The problem =
Without any of its pictures, the listing below should be output exactly.
____________________
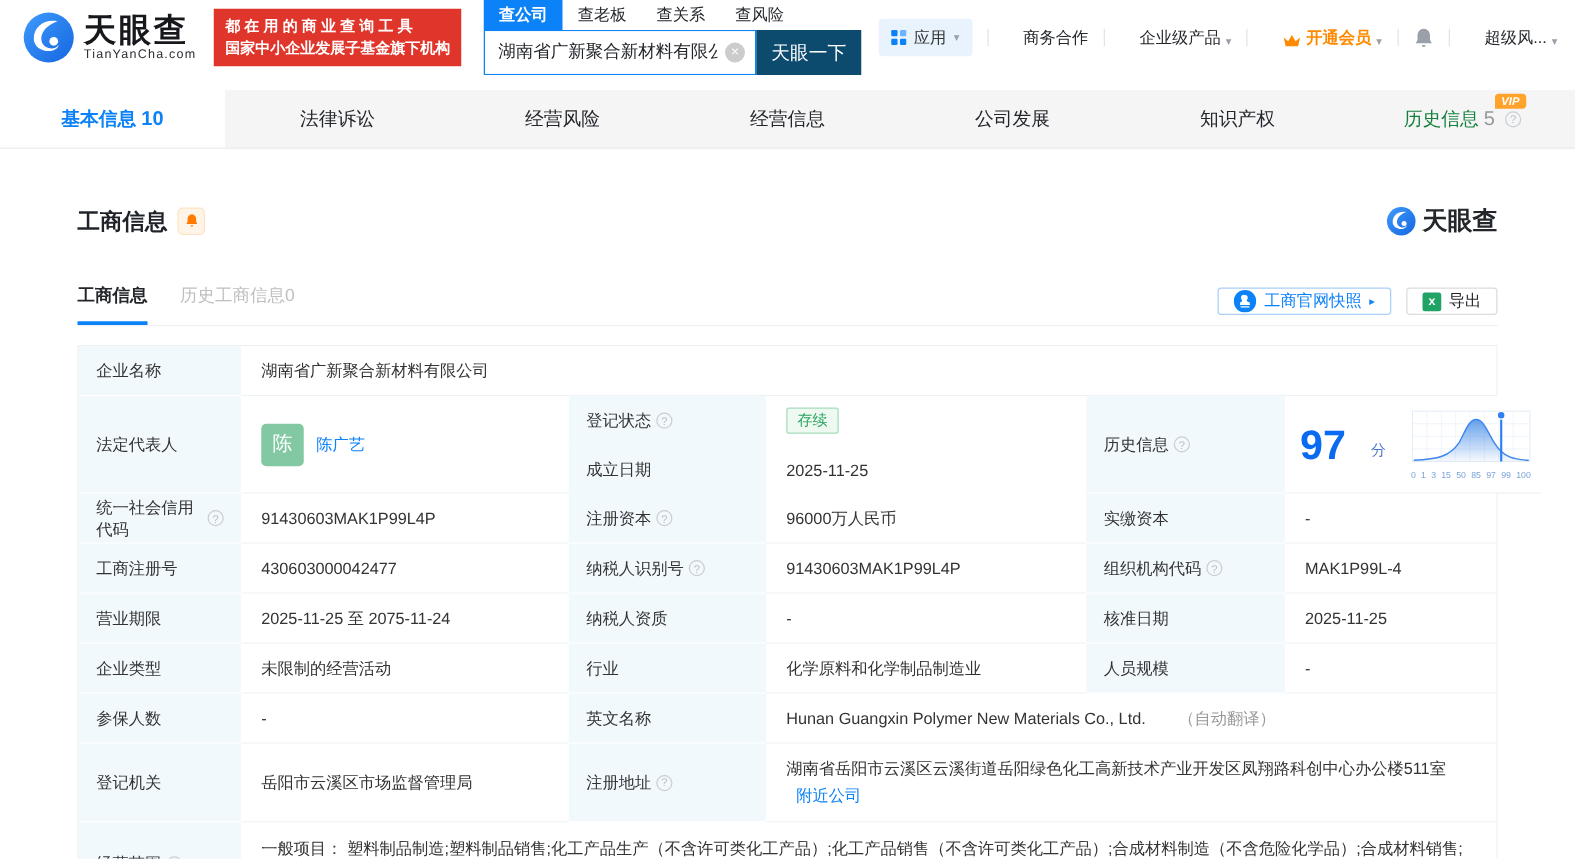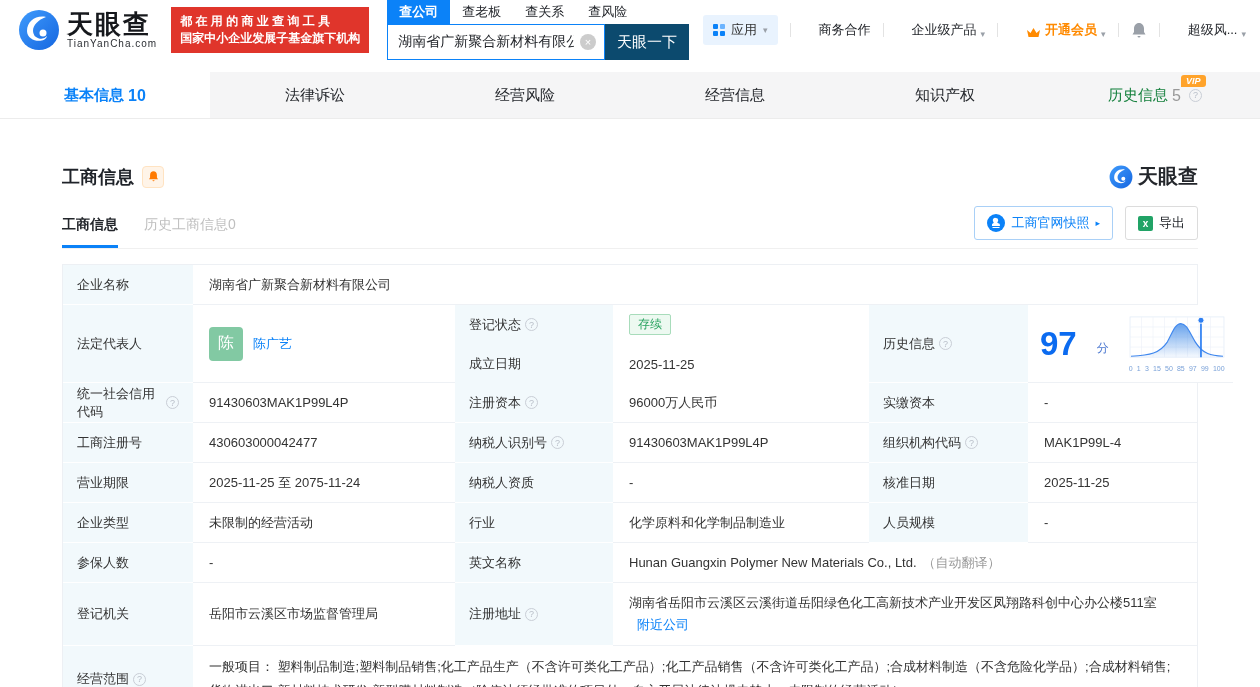--- a/index.html
+++ b/index.html
@@ -56,36 +56,36 @@
   .bell-badge { width:22px; height:22px; background:#fff4e8; border:1px solid #ffe3c2; border-radius:4px;
     display:flex; align-items:center; justify-content:center; cursor:pointer; }
   .watermark { display:flex; align-items:center; gap:5px; font-size:20px; font-weight:bold; color:#23262b; }
 
   .subtab-row { margin-top:16px; display:flex; align-items:flex-end; justify-content:space-between; border-bottom:1px solid #f0f0f0; }
   .subtabs { display:flex; gap:26px; }
   .subtab { font-size:14px; padding-bottom:11px; cursor:pointer; border-bottom:3px solid transparent; }
   .subtab.active { color:#23262b; font-weight:bold; border-bottom-color:#0b82f8; }
   .subtab.dim { color:#bfbfbf; }
   .actions { display:flex; gap:12px; padding-bottom:8px; }
-  .btn { display:flex; align-items:center; gap:6px; height:34px; padding:0 12px; background:#fff; border-radius:3px;
-    font-size:13px; cursor:pointer; font-family:"Liberation Sans","DejaVu Sans",sans-serif; }
+  .btn { display:flex; align-items:center; gap:6px; height:22px; padding:0 12px; background:#fff; border-radius:3px;
+    font-size:13px; cursor:pointer; font-family:"Liberation Sans","DejaVu Sans",sans-serif;margin-top:24px; }
   .btn.snapshot { border:1px solid #a9d0f7; color:#0b82f8; }
   .btn.export { border:1px solid #dcdcdc; color:#23262b; }
   .excel-ic { width:15px; height:15px; background:#21a366; border-radius:2px; color:#fff; font-size:10px; font-weight:bold;
     display:flex; align-items:center; justify-content:center; }
 
   
   .tbl { margin-top:15px; border:1px solid #edf0f4; }
   .trow { display:grid; grid-template-columns:130px 262px 158px 256px 159px 1fr; }
   .tl, .tv { display:flex; align-items:center; min-height:40px; font-size:13px; border-bottom:1px solid #eef1f5; }
   .tl { background:#f2f9fc; padding:0 14px; border-bottom-color:#fff; }
   .tv { background:#fff; padding:0 16px; }
   .last > .tl, .last > .tv, .tl.nb, .tv.nb { border-bottom:none; }
   .span5 { grid-column:2 / 7; }
-  .span3 { grid-column:4 / 7; }
+  .span3 { grid-column:4 / 7;gap:20px; }
   .r2 { grid-template-rows:39px 39px; }
   .ga-l1 { grid-area:1/1/3/2; } .ga-v1 { grid-area:1/2/3/3; }
   .ga-l2a{ grid-area:1/3/2/4; } .ga-v2a{ grid-area:1/4/2/5; }
   .ga-l2b{ grid-area:2/3/3/4; } .ga-v2b{ grid-area:2/4/3/5; }
   .ga-l3 { grid-area:1/5/3/6; }
   .avatar { width:34px; height:34px; border-radius:4px; background:#82c9a3; color:#fff; font-size:16px;
     display:flex; align-items:center; justify-content:center; flex:none; }
   a.blue { color:#0b82f8; text-decoration:none; cursor:pointer; }
   .name-link { margin-left:10px; }
   .badge-green { font-size:12px; color:#28a35f; background:#edf9f1; border:1px solid #a8dcbb; border-radius:2px; padding:1px 8px; }
@@ -189,20 +189,23 @@
     <span class="tab-count">10</span>
   </div>
   <div class="tab">
     <span class="tab-label">法律诉讼</span>
   </div>
   <div class="tab">
     <span class="tab-label">经营风险</span>
   </div>
   <div class="tab">
     <span class="tab-label">经营信息</span>
+  </div>
+  <div class="tab">
+    <span class="tab-label">公司发展</span>
   </div>
   <div class="tab">
     <span class="tab-label">知识产权</span>
   </div>
   <div class="tab">
     <span class="vip-tag">VIP</span>
     <span class="tab-label orange">历史信息</span>
     <span class="tab-count gray">5</span>
     <span class="qicon">?</span>
   </div>

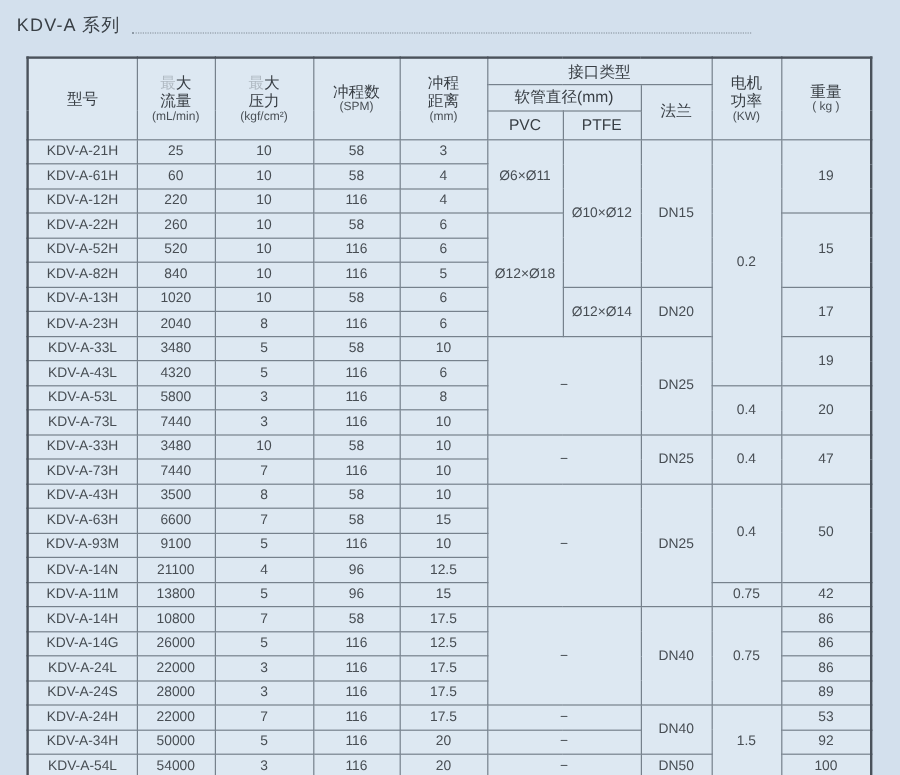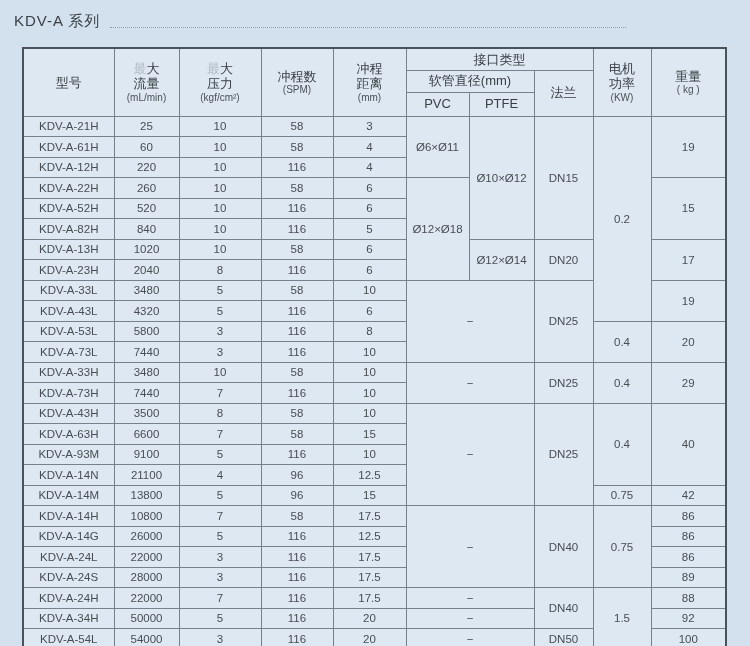--- a/index.html
+++ b/index.html
@@ -240,39 +240,39 @@
         </tr>
         <tr>
           <td>KDV-A-33H</td>
           <td>3480</td>
           <td>10</td>
           <td>58</td>
           <td>10</td>
           <td rowspan="2" colspan="2">−</td>
           <td rowspan="2">DN25</td>
           <td rowspan="2">0.4</td>
-          <td rowspan="2">29</td>
+          <td rowspan="2">47</td>
         </tr>
         <tr>
           <td>KDV-A-73H</td>
           <td>7440</td>
           <td>7</td>
           <td>116</td>
           <td>10</td>
         </tr>
         <tr>
           <td>KDV-A-43H</td>
           <td>3500</td>
           <td>8</td>
           <td>58</td>
           <td>10</td>
           <td rowspan="5" colspan="2">−</td>
           <td rowspan="5">DN25</td>
           <td rowspan="4">0.4</td>
-          <td rowspan="4">40</td>
+          <td rowspan="4">50</td>
         </tr>
         <tr>
           <td>KDV-A-63H</td>
           <td>6600</td>
           <td>7</td>
           <td>58</td>
           <td>15</td>
         </tr>
         <tr>
           <td>KDV-A-93M</td>
@@ -282,21 +282,21 @@
           <td>10</td>
         </tr>
         <tr>
           <td>KDV-A-14N</td>
           <td>21100</td>
           <td>4</td>
           <td>96</td>
           <td>12.5</td>
         </tr>
         <tr>
-          <td>KDV-A-14M</td>
+          <td>KDV-A-11M</td>
           <td>13800</td>
           <td>5</td>
           <td>96</td>
           <td>15</td>
           <td>0.75</td>
           <td>42</td>
         </tr>
         <tr>
           <td>KDV-A-14H</td>
           <td>10800</td>
@@ -334,21 +334,21 @@
         </tr>
         <tr>
           <td>KDV-A-24H</td>
           <td>22000</td>
           <td>7</td>
           <td>116</td>
           <td>17.5</td>
           <td colspan="2">−</td>
           <td rowspan="2">DN40</td>
           <td rowspan="3">1.5</td>
-          <td>88</td>
+          <td>53</td>
         </tr>
         <tr>
           <td>KDV-A-34H</td>
           <td>50000</td>
           <td>5</td>
           <td>116</td>
           <td>20</td>
           <td colspan="2">−</td>
           <td>92</td>
         </tr>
____________________
Solution to the problem =
--- a/index.html
+++ b/index.html
@@ -56,36 +56,36 @@
   .bell-badge { width:22px; height:22px; background:#fff4e8; border:1px solid #ffe3c2; border-radius:4px;
     display:flex; align-items:center; justify-content:center; cursor:pointer; }
   .watermark { display:flex; align-items:center; gap:5px; font-size:20px; font-weight:bold; color:#23262b; }
 
   .subtab-row { margin-top:16px; display:flex; align-items:flex-end; justify-content:space-between; border-bottom:1px solid #f0f0f0; }
   .subtabs { display:flex; gap:26px; }
   .subtab { font-size:14px; padding-bottom:11px; cursor:pointer; border-bottom:3px solid transparent; }
   .subtab.active { color:#23262b; font-weight:bold; border-bottom-color:#0b82f8; }
   .subtab.dim { color:#bfbfbf; }
   .actions { display:flex; gap:12px; padding-bottom:8px; }
-  .btn { display:flex; align-items:center; gap:6px; height:34px; padding:0 12px; background:#fff; border-radius:3px;
-    font-size:13px; cursor:pointer; font-family:"Liberation Sans","DejaVu Sans",sans-serif; }
+  .btn { display:flex; align-items:center; gap:6px; height:22px; padding:0 12px; background:#fff; border-radius:3px;
+    font-size:13px; cursor:pointer; font-family:"Liberation Sans","DejaVu Sans",sans-serif;margin-top:24px; }
   .btn.snapshot { border:1px solid #a9d0f7; color:#0b82f8; }
   .btn.export { border:1px solid #dcdcdc; color:#23262b; }
   .excel-ic { width:15px; height:15px; background:#21a366; border-radius:2px; color:#fff; font-size:10px; font-weight:bold;
     display:flex; align-items:center; justify-content:center; }
 
   
   .tbl { margin-top:15px; border:1px solid #edf0f4; }
   .trow { display:grid; grid-template-columns:130px 262px 158px 256px 159px 1fr; }
   .tl, .tv { display:flex; align-items:center; min-height:40px; font-size:13px; border-bottom:1px solid #eef1f5; }
   .tl { background:#f2f9fc; padding:0 14px; border-bottom-color:#fff; }
   .tv { background:#fff; padding:0 16px; }
   .last > .tl, .last > .tv, .tl.nb, .tv.nb { border-bottom:none; }
   .span5 { grid-column:2 / 7; }
-  .span3 { grid-column:4 / 7; }
+  .span3 { grid-column:4 / 7;gap:20px; }
   .r2 { grid-template-rows:39px 39px; }
   .ga-l1 { grid-area:1/1/3/2; } .ga-v1 { grid-area:1/2/3/3; }
   .ga-l2a{ grid-area:1/3/2/4; } .ga-v2a{ grid-area:1/4/2/5; }
   .ga-l2b{ grid-area:2/3/3/4; } .ga-v2b{ grid-area:2/4/3/5; }
   .ga-l3 { grid-area:1/5/3/6; }
   .avatar { width:34px; height:34px; border-radius:4px; background:#82c9a3; color:#fff; font-size:16px;
     display:flex; align-items:center; justify-content:center; flex:none; }
   a.blue { color:#0b82f8; text-decoration:none; cursor:pointer; }
   .name-link { margin-left:10px; }
   .badge-green { font-size:12px; color:#28a35f; background:#edf9f1; border:1px solid #a8dcbb; border-radius:2px; padding:1px 8px; }
@@ -189,20 +189,23 @@
     <span class="tab-count">10</span>
   </div>
   <div class="tab">
     <span class="tab-label">法律诉讼</span>
   </div>
   <div class="tab">
     <span class="tab-label">经营风险</span>
   </div>
   <div class="tab">
     <span class="tab-label">经营信息</span>
+  </div>
+  <div class="tab">
+    <span class="tab-label">公司发展</span>
   </div>
   <div class="tab">
     <span class="tab-label">知识产权</span>
   </div>
   <div class="tab">
     <span class="vip-tag">VIP</span>
     <span class="tab-label orange">历史信息</span>
     <span class="tab-count gray">5</span>
     <span class="qicon">?</span>
   </div>

--- a/index.html
+++ b/index.html
@@ -240,39 +240,39 @@
         </tr>
         <tr>
           <td>KDV-A-33H</td>
           <td>3480</td>
           <td>10</td>
           <td>58</td>
           <td>10</td>
           <td rowspan="2" colspan="2">−</td>
           <td rowspan="2">DN25</td>
           <td rowspan="2">0.4</td>
-          <td rowspan="2">29</td>
+          <td rowspan="2">47</td>
         </tr>
         <tr>
           <td>KDV-A-73H</td>
           <td>7440</td>
           <td>7</td>
           <td>116</td>
           <td>10</td>
         </tr>
         <tr>
           <td>KDV-A-43H</td>
           <td>3500</td>
           <td>8</td>
           <td>58</td>
           <td>10</td>
           <td rowspan="5" colspan="2">−</td>
           <td rowspan="5">DN25</td>
           <td rowspan="4">0.4</td>
-          <td rowspan="4">40</td>
+          <td rowspan="4">50</td>
         </tr>
         <tr>
           <td>KDV-A-63H</td>
           <td>6600</td>
           <td>7</td>
           <td>58</td>
           <td>15</td>
         </tr>
         <tr>
           <td>KDV-A-93M</td>
@@ -282,21 +282,21 @@
           <td>10</td>
         </tr>
         <tr>
           <td>KDV-A-14N</td>
           <td>21100</td>
           <td>4</td>
           <td>96</td>
           <td>12.5</td>
         </tr>
         <tr>
-          <td>KDV-A-14M</td>
+          <td>KDV-A-11M</td>
           <td>13800</td>
           <td>5</td>
           <td>96</td>
           <td>15</td>
           <td>0.75</td>
           <td>42</td>
         </tr>
         <tr>
           <td>KDV-A-14H</td>
           <td>10800</td>
@@ -334,21 +334,21 @@
         </tr>
         <tr>
           <td>KDV-A-24H</td>
           <td>22000</td>
           <td>7</td>
           <td>116</td>
           <td>17.5</td>
           <td colspan="2">−</td>
           <td rowspan="2">DN40</td>
           <td rowspan="3">1.5</td>
-          <td>88</td>
+          <td>53</td>
         </tr>
         <tr>
           <td>KDV-A-34H</td>
           <td>50000</td>
           <td>5</td>
           <td>116</td>
           <td>20</td>
           <td colspan="2">−</td>
           <td>92</td>
         </tr>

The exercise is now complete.